Décidément, la Coordination des mouvements armés (CMA) est loin de renoncer à ses multiples manœuvres dilatoires consistant à mettre le bâton dans la roue de l’attelage devant mener à destination l’Accord pour la paix et la réconciliation. Chaque étape du processus est butée à un obstacle placé par les responsables de ce mouvement armé. Pompiers et pyromanes à la fois, les responsables de la CMA se brillent toujours par des critiques vis-à-vis de l’État par rapport aux retards accusés dans la mise en œuvre de l’Accord, alors que ce sont eux qui sont à l’origine du blocage du processus. Quel paradoxe !
Après avoir salué le décret pris par le gouvernement en conseil des ministres extraordinaire, concernant la mise en place des autorités intérimaires, les contestateurs de la CMA sont sortis encore de leurs gongs pour crier sur tous les toits en dénonçant une soi-disant incohérence constatée dans ledit décret. Un langage dilatoire propre aux responsables de ce mouvement et qui n’a d’autre but que de ralentir le processus et par ricochet prolonger la souffrance des populations.
En tout cas, grande fut la stupéfaction des Maliens d’entendre les responsables de la CMA manifester leur désaccord concernant certaines dispositions du décret qui permettra certainement de faire bouger les choses dans la mise en œuvre de l’Accord pour la paix et la réconciliation au Mali. Cela, après plusieurs mois d’attente sans grande évolution sur le terrain ; malgré les appels incessants venant des populations du nord dont certaines parties sont sans autorités administratives et militaires depuis quelques années. La mise en place des autorités intérimaires sera le point de départ pour l’exécution de plusieurs étapes de l’Accord comme le désarmement, la démobilisation, la réintégration/réinsertion des ex-combattants, après le cantonnement. Et aussi, l’installation progressive de l’administration publique dans les régions du nord.

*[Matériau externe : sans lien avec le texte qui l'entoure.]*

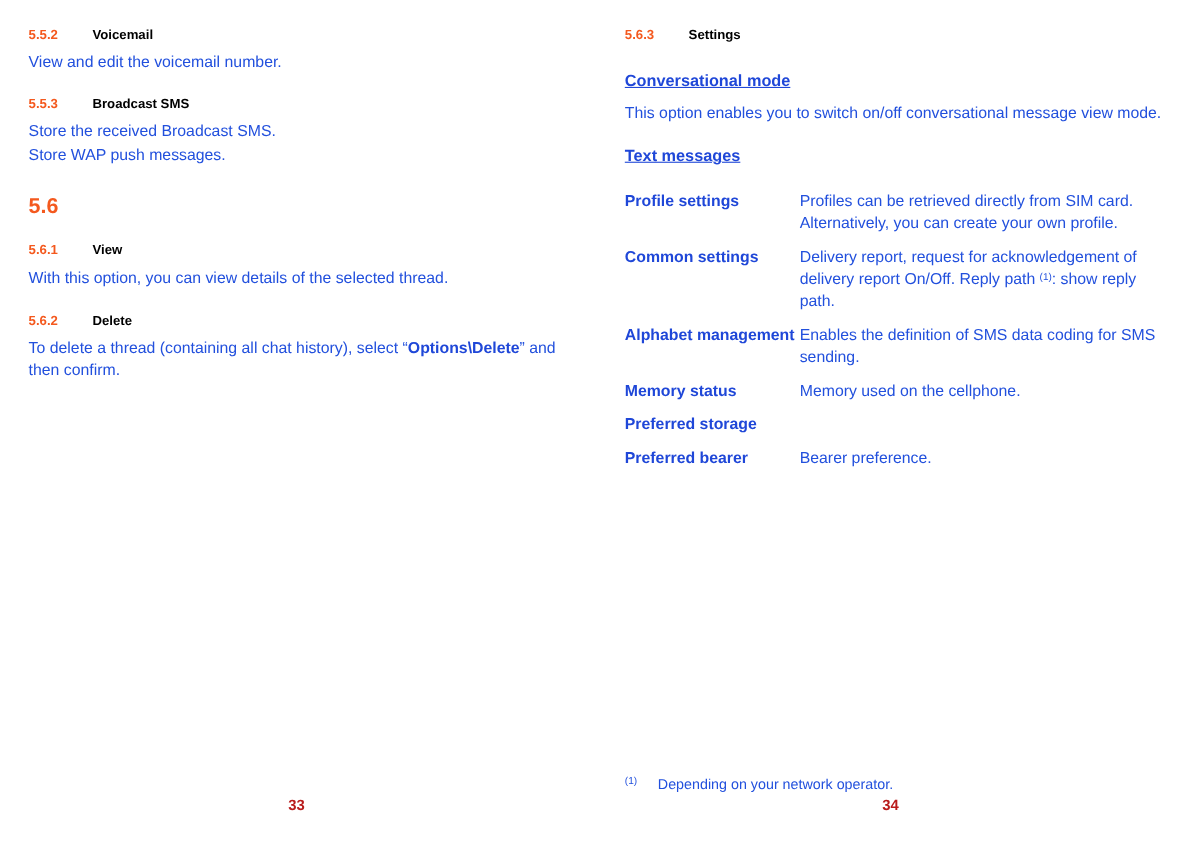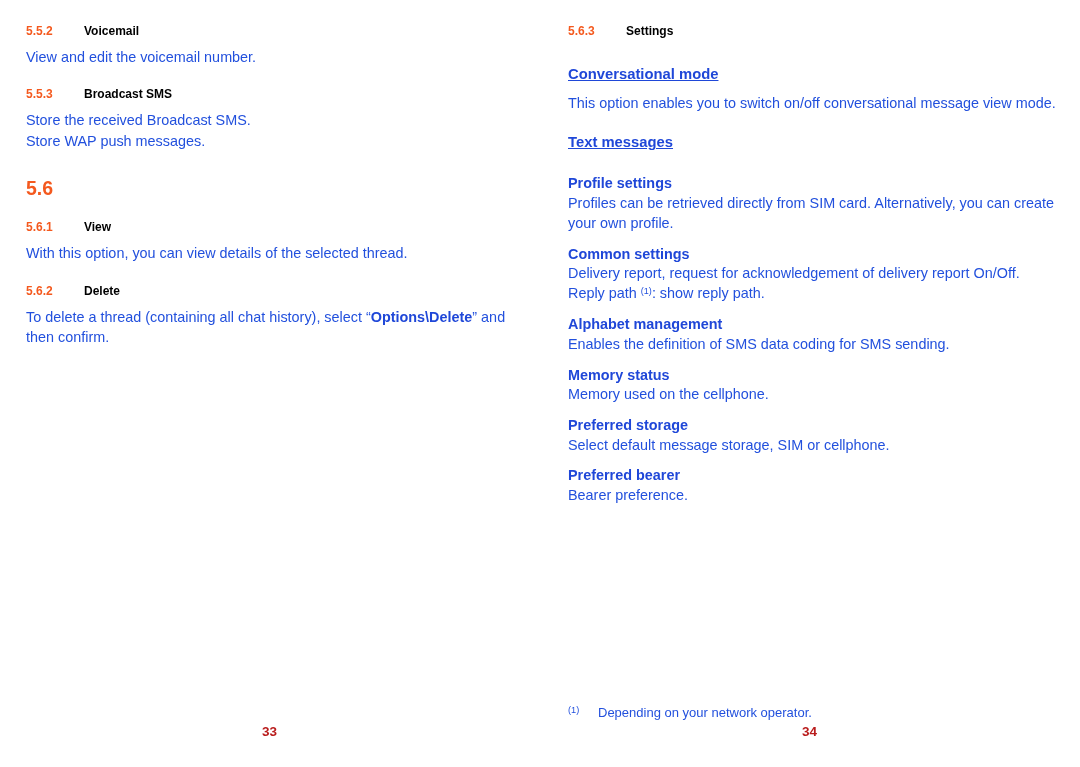"Profile settings" .defrow { flex-direction: column -> none }
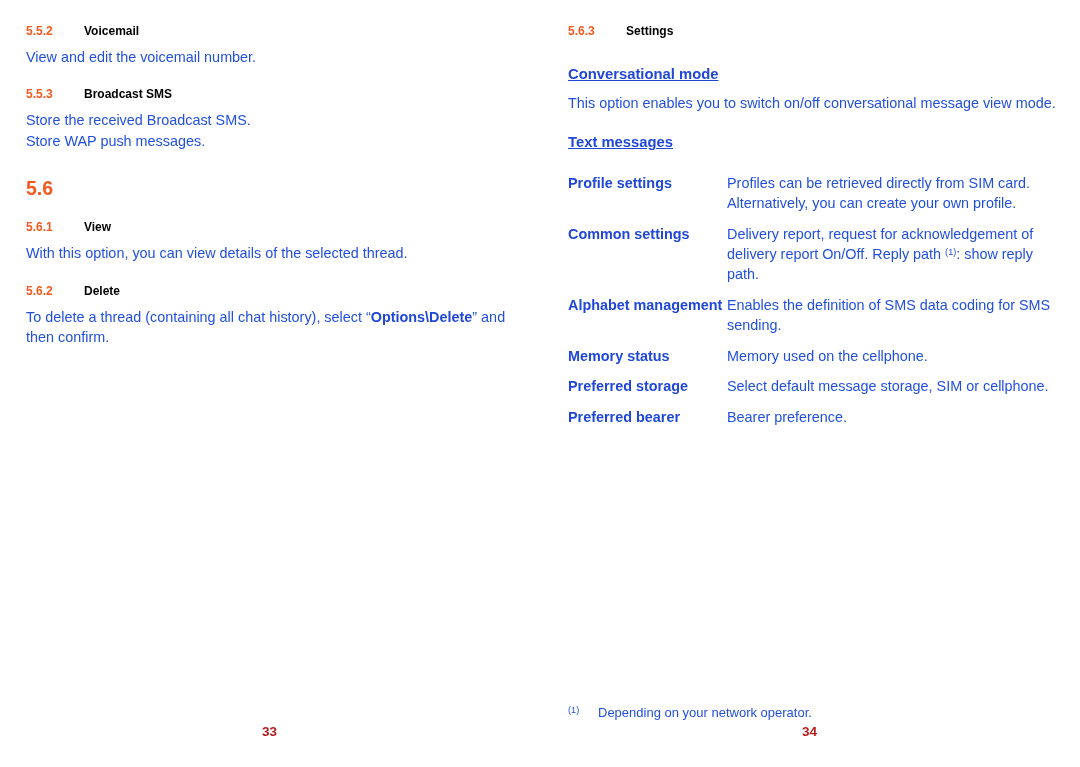"Select default message storage, SIM" div.defdesc { html: <div>Select default message storage, SIM or cellphone.</div> -> none }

Malgré l’urgence et la pertinence de la mise en place des autorités intérimaires, les membres de la CMA persistent à créer le désordre pour faire monter les enchères. Ce, dans la logique d’embourber davantage le processus de sortie de crise pour des raisons inavouées.
Conformément à leurs vieilles habitudes en prenant comme alibi, le non-respect par le gouvernement de ses engagements, ils menacent de saisir la Médiation internationale. Cela pour amener le gouvernement à revoir certaines parties du décret. Cela, sachant bien que la Médiation internationale et la Communauté internationale qui sont garante de la mise en œuvre de l’Accord, n’ont jusque-là formulé aucun reproche contre cette décision du gouvernement qui a été au contraire saluée.
En tout cas, il est grand temps que la CMA arrête avec le dilatoire et contribue à la mise en œuvre rapide et efficace de l’Accord pour la paix et la réconciliation.